• **Description of the task**: Locate the word "Jacket" in the material, then show every line that holds it.

• **Records for the task**:
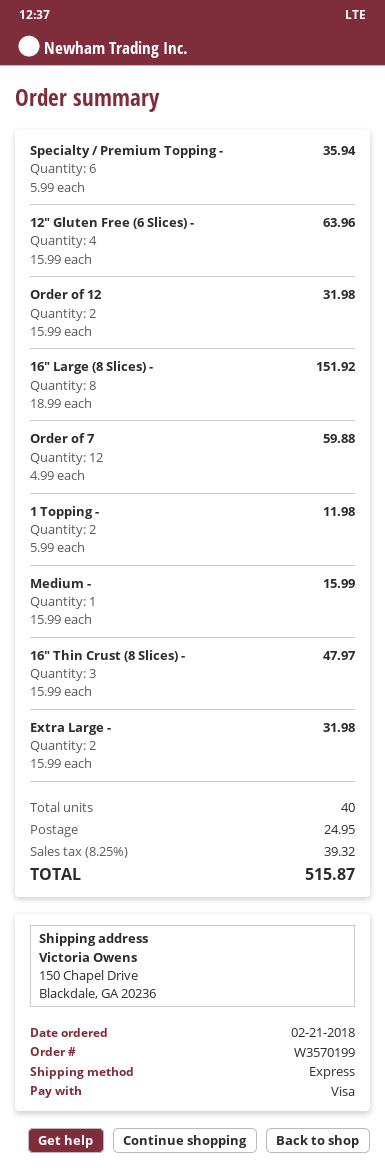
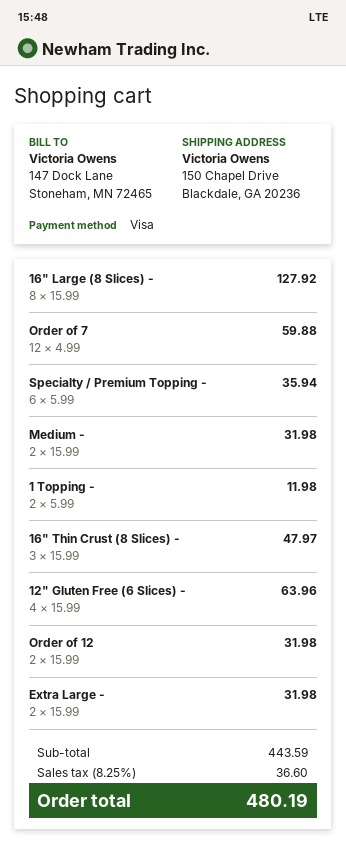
16" Large (8 Slices) -: 8 x 18.99 = 151.92 -> 8 x 15.99 = 127.92
Medium -: 1 x 15.99 = 15.99 -> 2 x 15.99 = 31.98
shipping: 24.95 -> none
tax: 8.25% = 39.32 -> 8.25% = 36.60
total: 515.87 -> 480.19

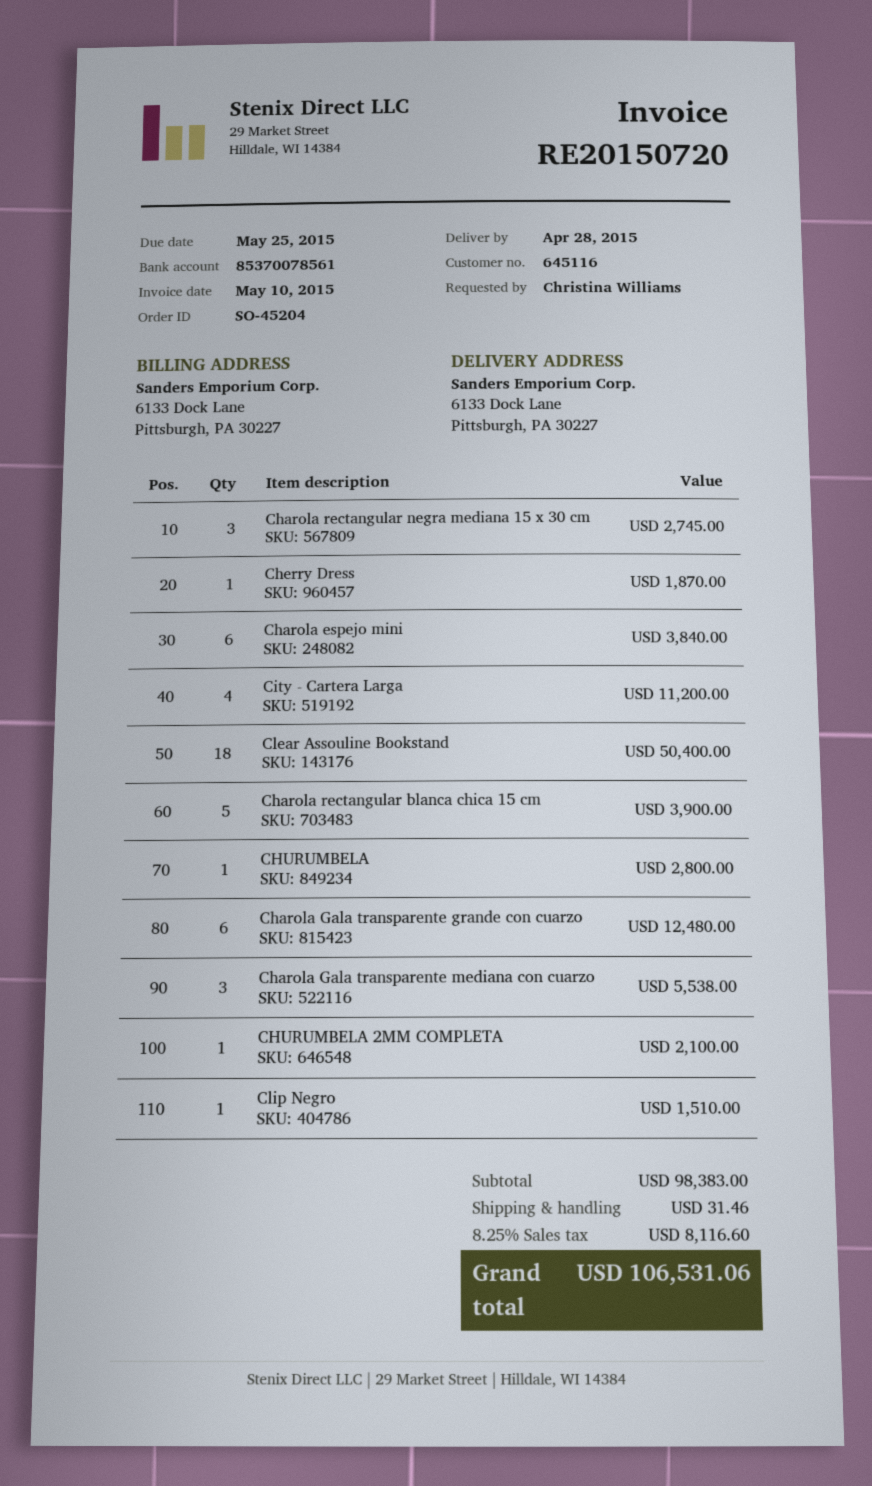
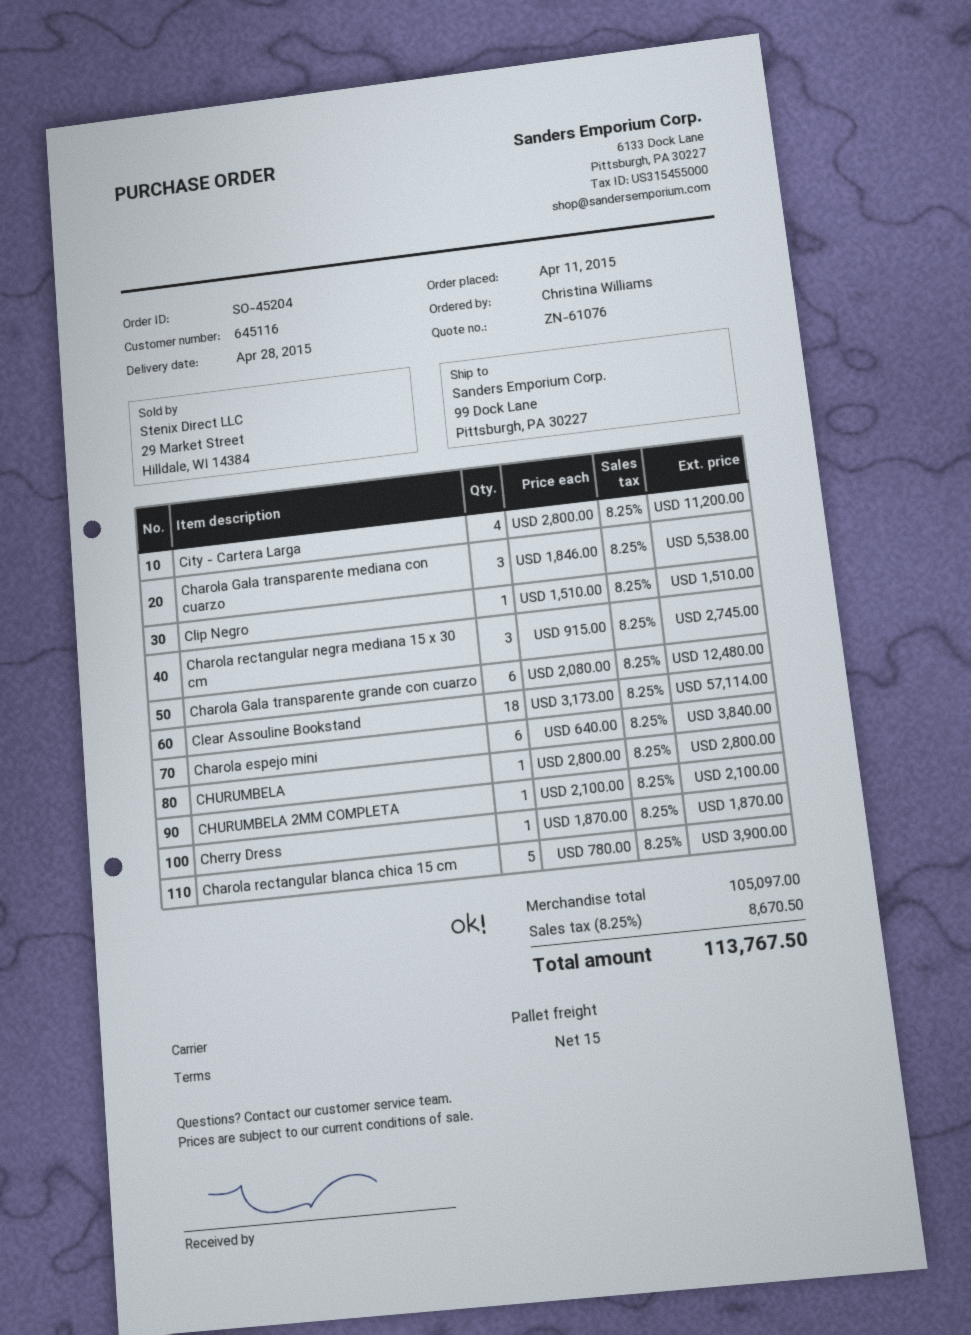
ship to: 6133 Dock Lane, Pittsburgh, PA 30227 -> 99 Dock Lane, Pittsburgh, PA 30227
Clear Assouline Bookstand: 18 for 50400.00 -> 18 for 57114.00
subtotal: 98383.00 -> 105097.00
shipping: 31.46 -> none
tax: 8.25% = 8116.60 -> 8.25% = 8670.50
total: 106531.06 -> 113767.50

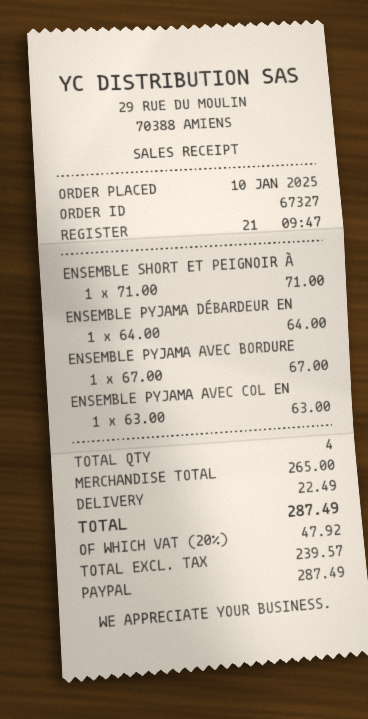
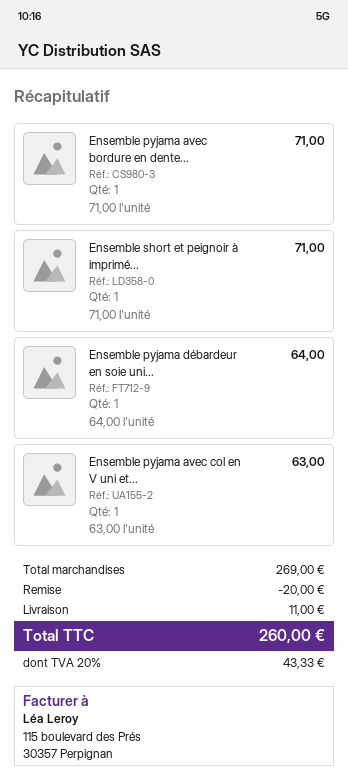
ENSEMBLE PYJAMA AVEC BORDURE: 1 x 67.00 = 67.00 -> 1 x 71.00 = 71.00
subtotal: 265.00 -> 269.00
discount: none -> 20.00
shipping: 22.49 -> 11.00
tax: 20% = 47.92 -> 20% = 43.33
total: 287.49 -> 260.00

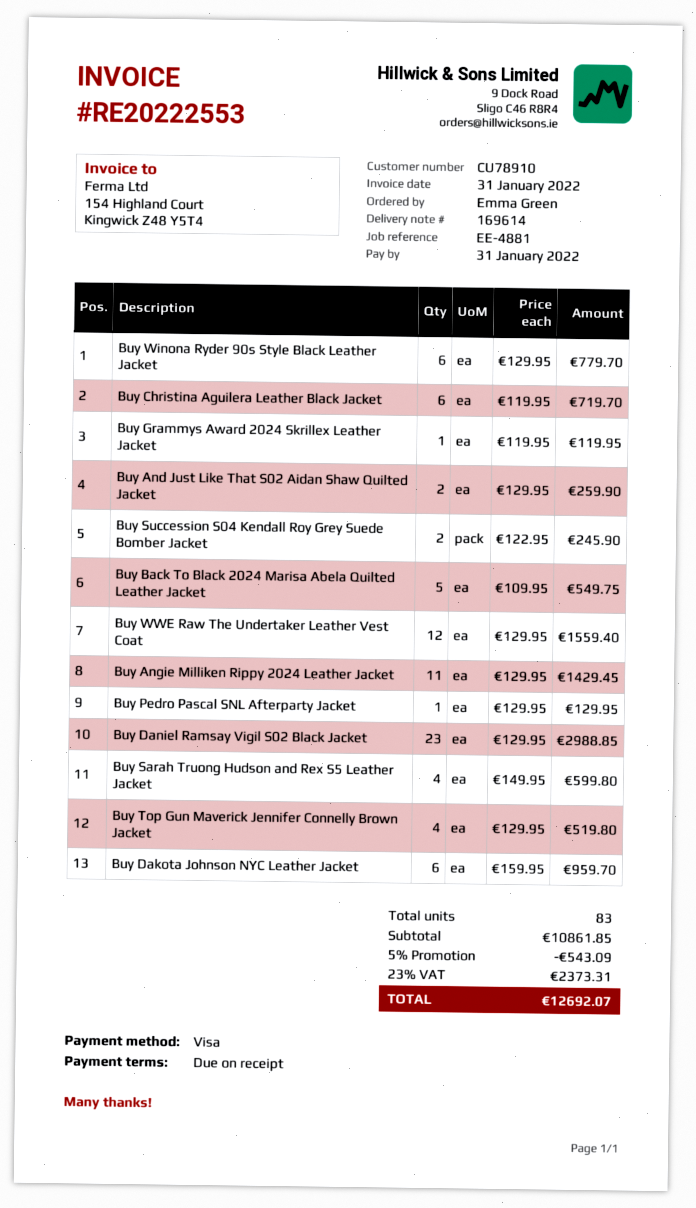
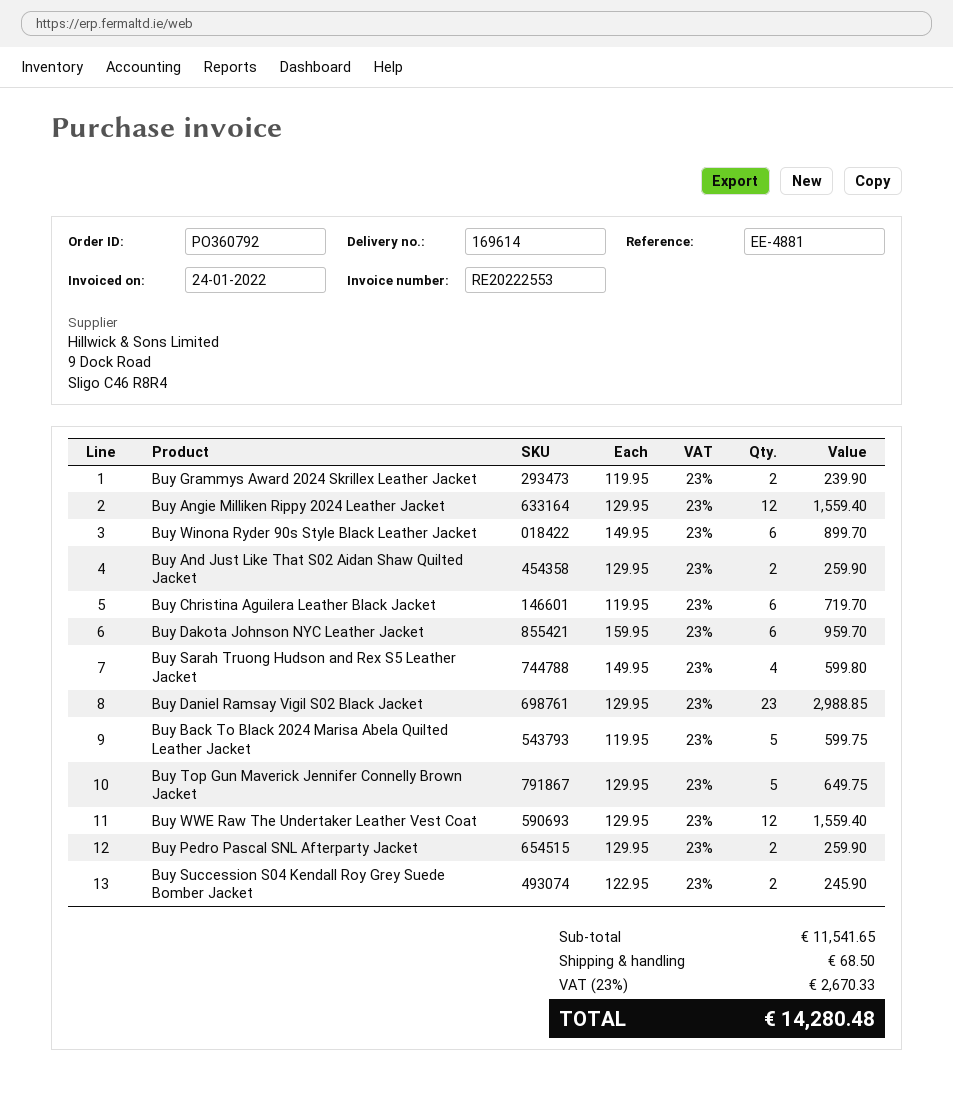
invoice date: 2022-01-31 -> 2022-01-24
Buy Winona Ryder 90s Style Black Leather Jacket: 6 x 129.95 = 779.70 -> 6 x 149.95 = 899.70
Buy Grammys Award 2024 Skrillex Leather Jacket: 1 x 119.95 = 119.95 -> 2 x 119.95 = 239.90
Buy Back To Black 2024 Marisa Abela Quilted Leather Jacket: 5 x 109.95 = 549.75 -> 5 x 119.95 = 599.75
Buy Angie Milliken Rippy 2024 Leather Jacket: 11 x 129.95 = 1429.45 -> 12 x 129.95 = 1559.40
Buy Pedro Pascal SNL Afterparty Jacket: 1 x 129.95 = 129.95 -> 2 x 129.95 = 259.90
Buy Top Gun Maverick Jennifer Connelly Brown Jacket: 4 x 129.95 = 519.80 -> 5 x 129.95 = 649.75
subtotal: 10861.85 -> 11541.65
discount: 5% = 543.09 -> none
shipping: none -> 68.50
tax: 23% = 2373.31 -> 23% = 2670.33
total: 12692.07 -> 14280.48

• **Written answer**:
Buy Winona Ryder 90s Style Black Leather Jacket: 6 x 129.95 = 779.70 -> 6 x 149.95 = 899.70
Buy Grammys Award 2024 Skrillex Leather Jacket: 1 x 119.95 = 119.95 -> 2 x 119.95 = 239.90
Buy Back To Black 2024 Marisa Abela Quilted Leather Jacket: 5 x 109.95 = 549.75 -> 5 x 119.95 = 599.75
Buy Angie Milliken Rippy 2024 Leather Jacket: 11 x 129.95 = 1429.45 -> 12 x 129.95 = 1559.40
Buy Pedro Pascal SNL Afterparty Jacket: 1 x 129.95 = 129.95 -> 2 x 129.95 = 259.90
Buy Top Gun Maverick Jennifer Connelly Brown Jacket: 4 x 129.95 = 519.80 -> 5 x 129.95 = 649.75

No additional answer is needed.